房間外頭的光線照了進來,打在他臉上,顯得異樣的蒼白,就連唇色都有些看不出了。
“曉晨,有時候我在想,其實你不和我在一起也是對的,畢竟每次出任務都未必能保證活著回來,我不想讓你擔心。”他頓了頓,將她的手移至他胸口的位置,嘆了口氣,“你知道嗎?當敵人的子彈射過來的時候我未必不能躲開,那是我分了神……出了這麼多次任務,這次是我最狼狽也是傷的最重的一次,曉晨,你會不會嫌棄這樣的我?”
男人剛才還暴躁可怖的臉色,此時早已經一百八十度大轉彎,反而是有些可憐兮兮的,像一隻需要被順毛的大狗。
“我……”
“這裡很痛,傷口痛,而我的心裡也痛……那次的事情我知道即便解釋了你也不會相信,可是我只能說,我會盡快和周家那女人解除婚約,你要做的,就是等我!”
紀曉晨不知道兜兜轉轉他又提到了這事,她似乎想到了訂婚宴上那些人看她的那種嘲諷臉色,想到了周家小姐挽著他的手臂一臉得意的樣子,她咬了咬唇,便甩開他的手,“你好好配合治療,我還要下樓做事,先走了。
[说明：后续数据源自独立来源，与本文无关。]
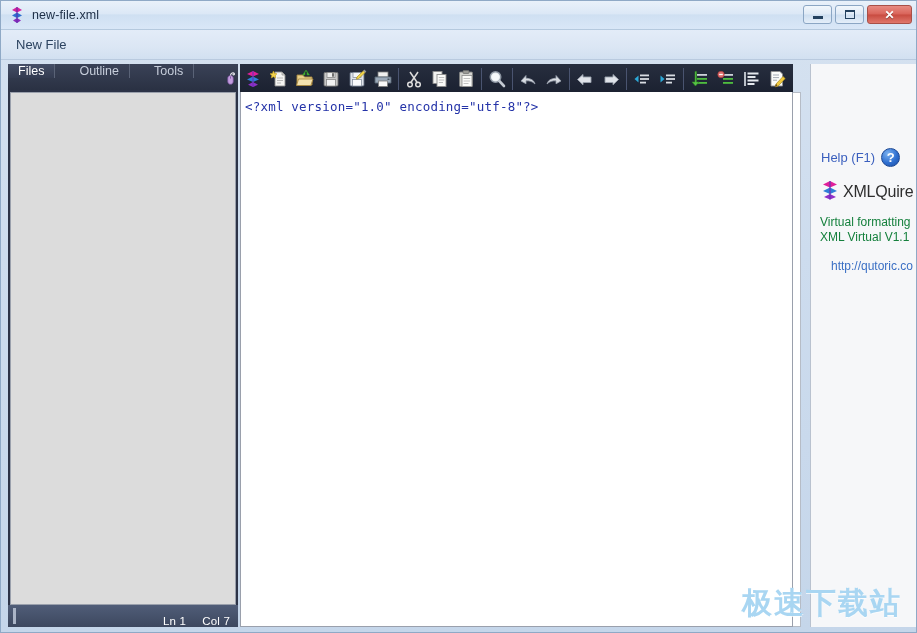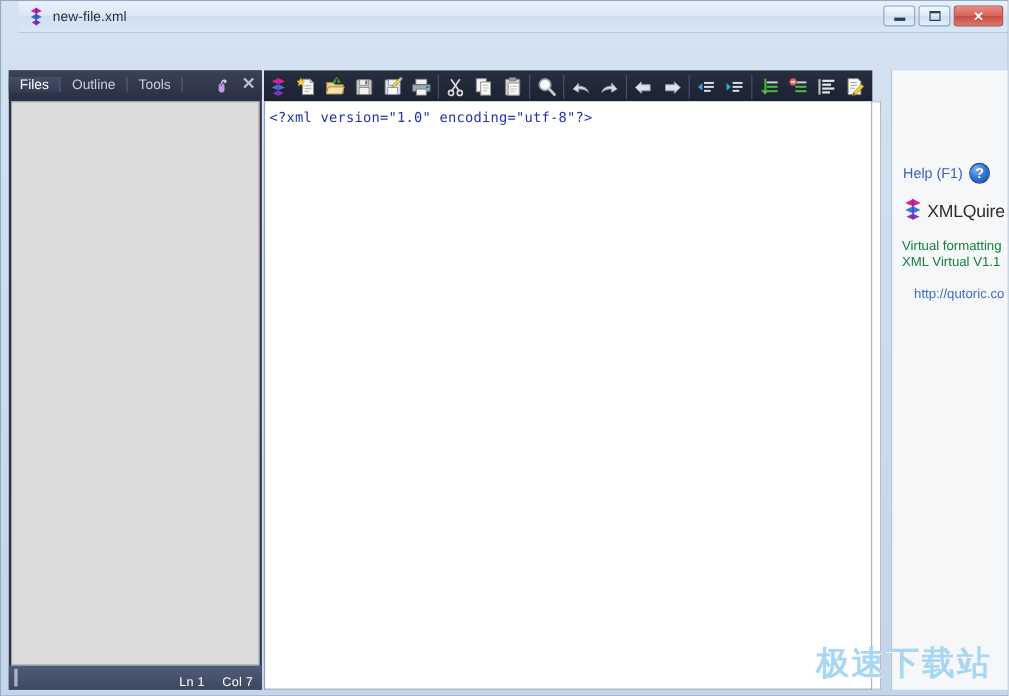--- a/index.html
+++ b/index.html
@@ -20,7 +20,7 @@
 
   
   .titlebar {
-    position: absolute; top: 0; left: 16px; right: 0; height: 29px;
+    position: absolute; top: 0; left: 0; right: 0; height: 29px;
     background: linear-gradient(to bottom, #e9f1fa 0%, #dce8f6 45%, #cfe0f2 50%, #d9e7f7 100%);
     border-bottom: 1px solid #b5c9de;
     display: flex; align-items: center;

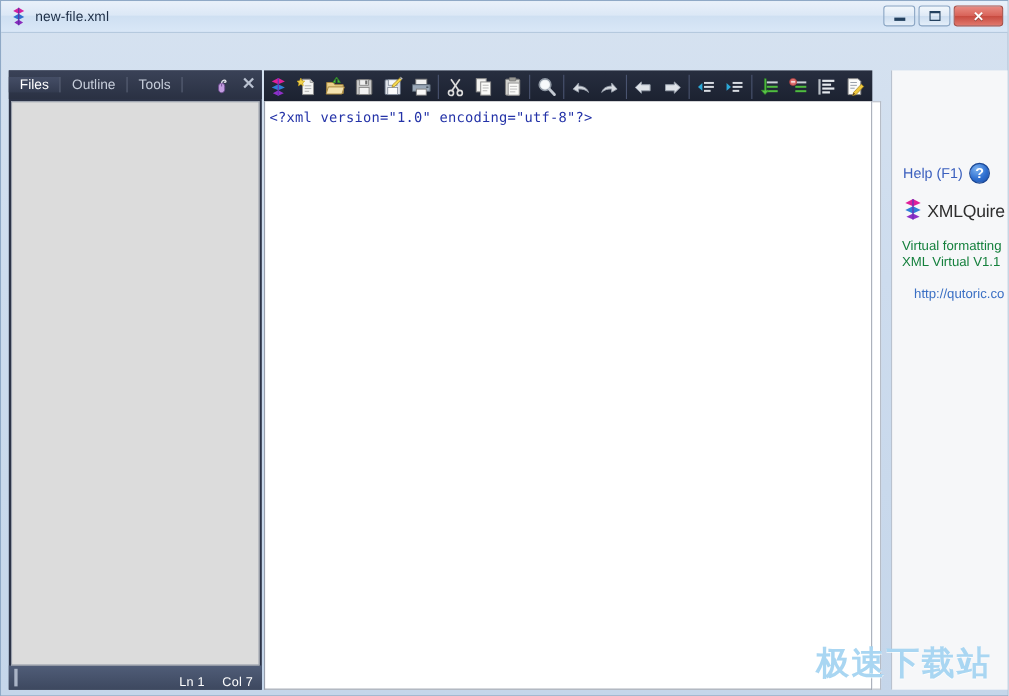--- a/index.html
+++ b/index.html
@@ -239,6 +239,9 @@
     </div>
   </div>
 
+  <div class="menubar">
+    <div class="menu-item">New File</div>
+  </div>
 
   <div class="left-panel">
 

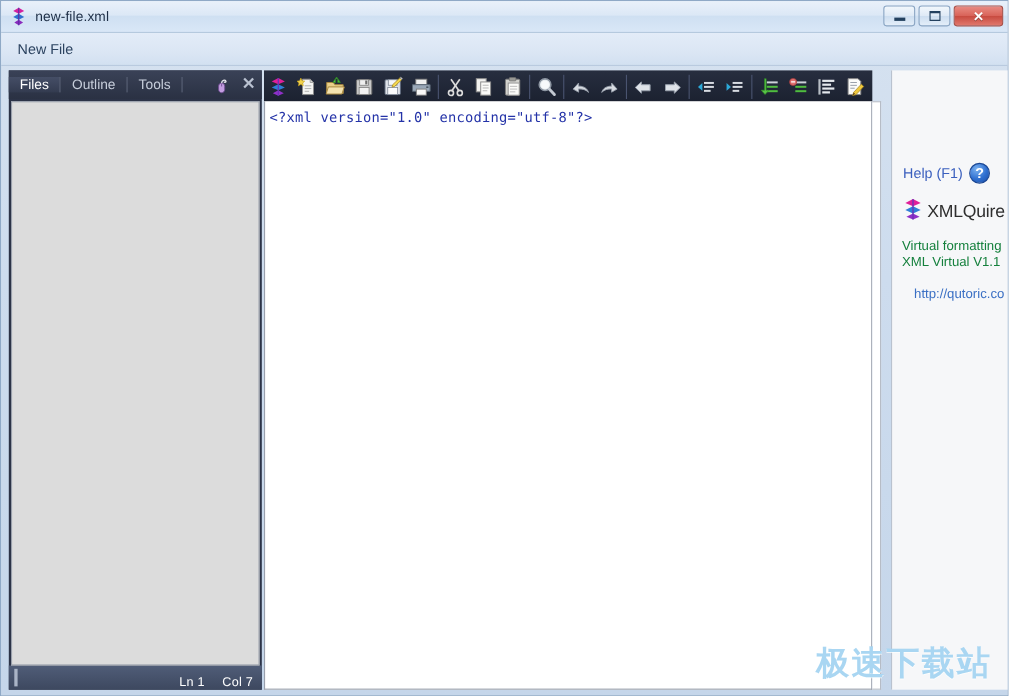--- a/index.html
+++ b/index.html
@@ -73,9 +73,10 @@
     display: flex; flex-direction: column;
   }
   .tabstrip {
-    height: 26px; display: flex; align-items: center;
+    height: 26px; display: flex; align-items: flex-start;
     background: linear-gradient(to bottom, #3a4257 0%, #2a3143 100%);
     position: relative;
+    gap: 14px;
   }
   .tab {
     display: flex; align-items: center; padding: 0 10px;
”
她是在意他的,所以才不想讓自己陷得更深,到時候即便想要抽身,也是無力。
“紀曉晨,你到底在逃避什麼?”
許少白根本就沒有鬆手,他的右臂確實是骨折,可是左手好的很,想要捉住她並不難,他的額上青筋直跳,手上的力氣也變大了許多,硬是把人給拽得跌倒在床上。
“你幹什麼!”紀曉晨皺了皺眉,在她剛想起身的時候,男人突然往前移了一些,那隻手就像是銅牆鐵壁一樣堅硬,扣著她的後腦勺,就重重地吻了上來。
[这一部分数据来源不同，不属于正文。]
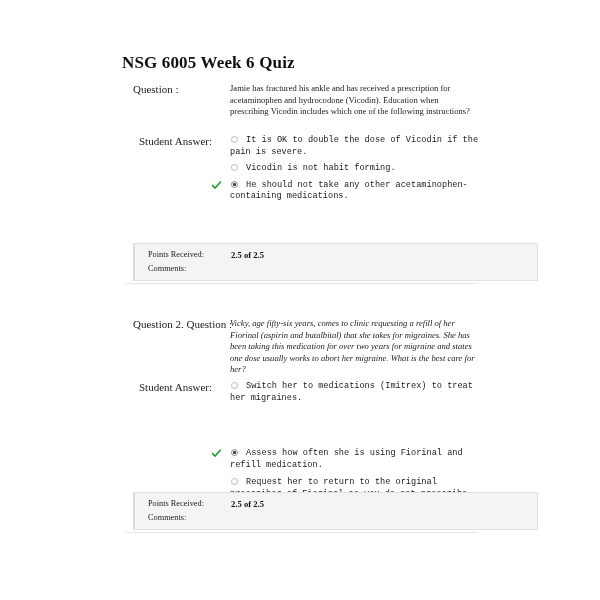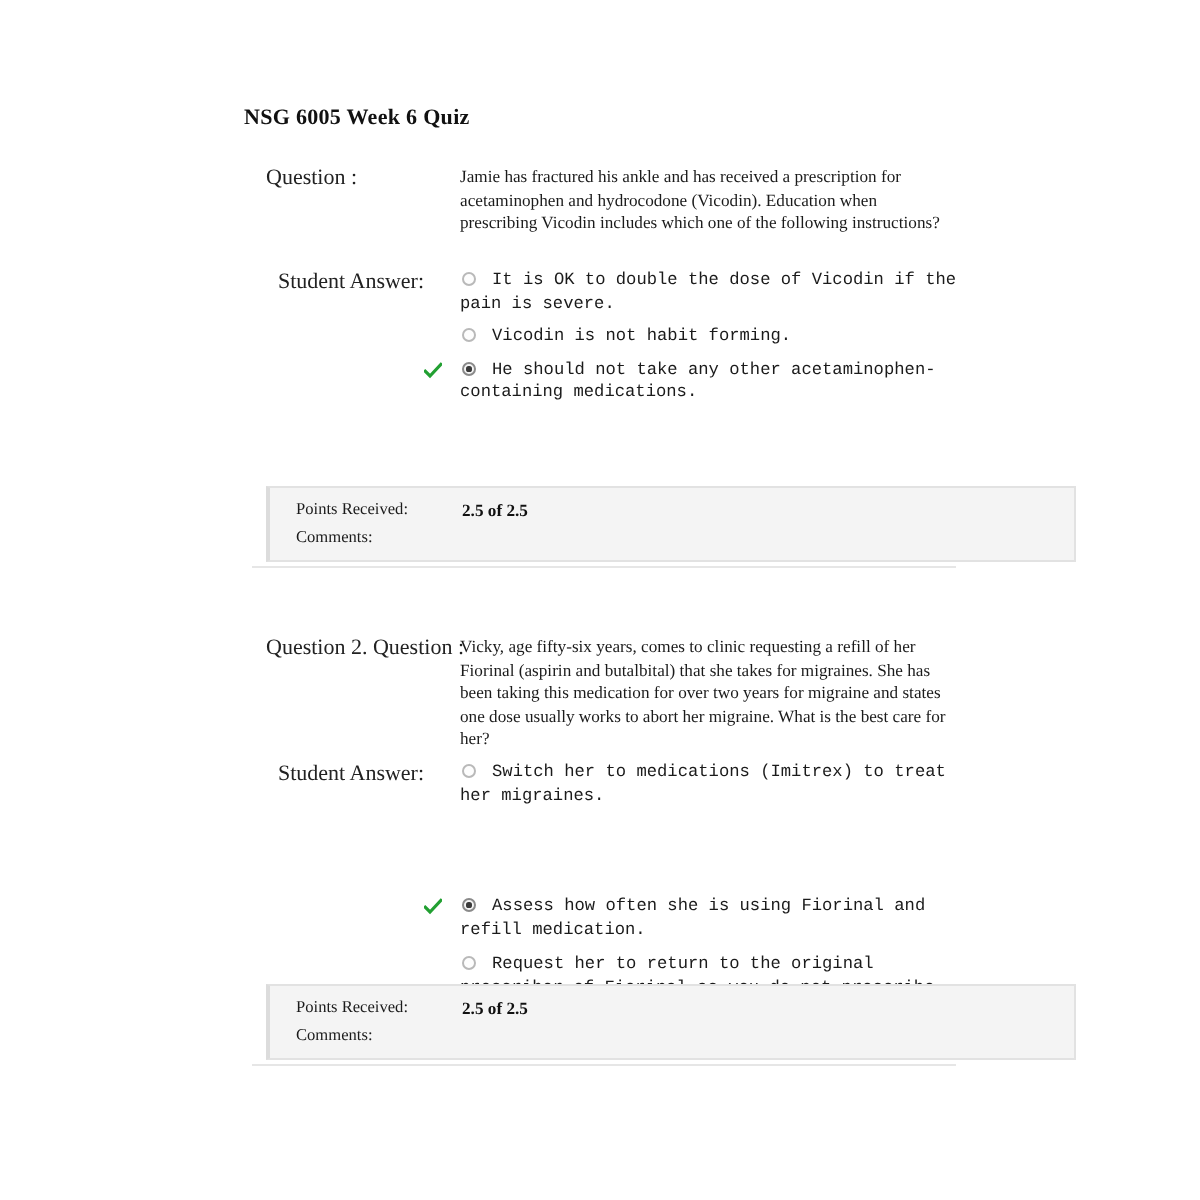--- a/index.html
+++ b/index.html
@@ -26,7 +26,7 @@
     position: absolute;
     left: 122px;
     top: 53px;
-    font-size: 11px;
+    font-size: 17px;
     font-weight: bold;
     letter-spacing: 0.15px;
     color: #111;

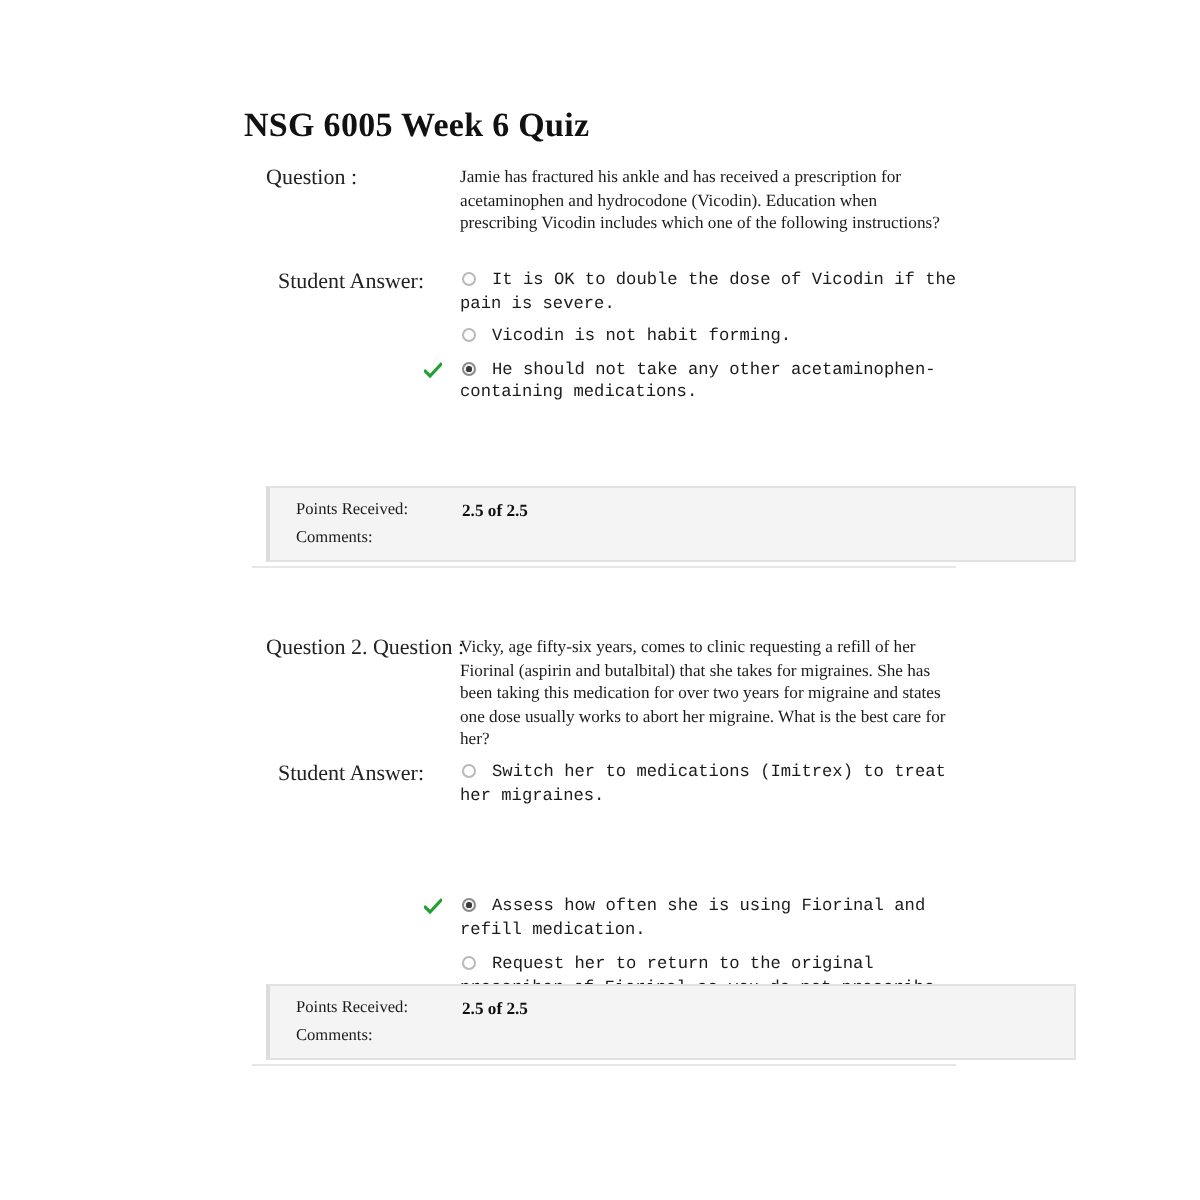--- a/index.html
+++ b/index.html
@@ -195,7 +195,7 @@
 
     <div class="label" style="left:133px; top:318px;">Question 2.  Question :</div>
 
-    <div class="body-text" style="top:318px;">Vicky, age fifty-six years, comes to clinic requesting a refill of her Fiorinal (aspirin and butalbital) that she takes for migraines. She has been taking this medication for over two years for migraine and states one dose usually works to abort her migraine. What is the best care for her?</div>
+    <div class="body-text" style="top:318px;font-style:italic;">Vicky, age fifty-six years, comes to clinic requesting a refill of her Fiorinal (aspirin and butalbital) that she takes for migraines. She has been taking this medication for over two years for migraine and states one dose usually works to abort her migraine. What is the best care for her?</div>
 
     <div class="label" style="left:139px; top:381px;">Student Answer:</div>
那一刻,她甚至能聽到他粗重的呼吸聲和心跳聲,她死死地閉著牙關,似乎要把人隔離在外……許少白想要得到一個人,從來最不缺的就是耐心。
他火熱的唇舌就在她的唇角邊緣遊移,趁其不備,牙齒不輕不重地咬在她的下唇邊緣,她一吃痛,牙關只微微一鬆,那人就得寸進尺地闖了進來!
這樣的味道,他想了太久了……她要拒絕他,既然都已經是她的人了,那麼她如何拒絕得了?她問過他的意思,他又同意了嗎?
顯然沒有。
一通熱吻結束,她早已有些手腳發軟了,臉色也是漲的通紅,“你這人怎麼老是……老是這樣!”
說不通,就動粗,而且還……
許少白伸出手指摩挲著她臉頰上光滑的肌膚,狹長的眼角微微挑開,“我怎樣?吻自己的女人難道有什麼不對……小丫頭,我知道你不喜歡許家的環境,可是以後我們可以搬出去住,你不喜歡周家的女人,以後我們也永遠見不到她,還有什麼?你想怎麼樣,我都滿足你!”
紀曉晨還在發愣,顯然平靜的心湖又被攪亂了,剛想放下,現在這人又橫衝直撞地闖入她的內心深處,甩都甩不掉。
“你讓我再想一想吧……”紀曉晨抬起頭,正對上他裸露在外的胸膛,剛才還只是印出一點的血絲,這會兒卻是染紅了一小片,她嚇得低叫出聲,“你有傷口還亂動,我這就讓人進來拿東西給你重新包紮一下!”
“曉晨,這段時間你來照顧我好不好,其他人我一個都不需要!”要不是這樣,許大少又怎麼捨得從軍區總院出來,要知道那裡的醫療環境絕對都是最先進的,而且又都是老熟人,不過再怎麼樣,也比不上這裡的一個她重要。
“你別鬧,你這裡又不是我負責的,我要是來來去去,醫院裡其他人會怎麼說……而且我這段時間還在實習期,到時候可是要打分的。”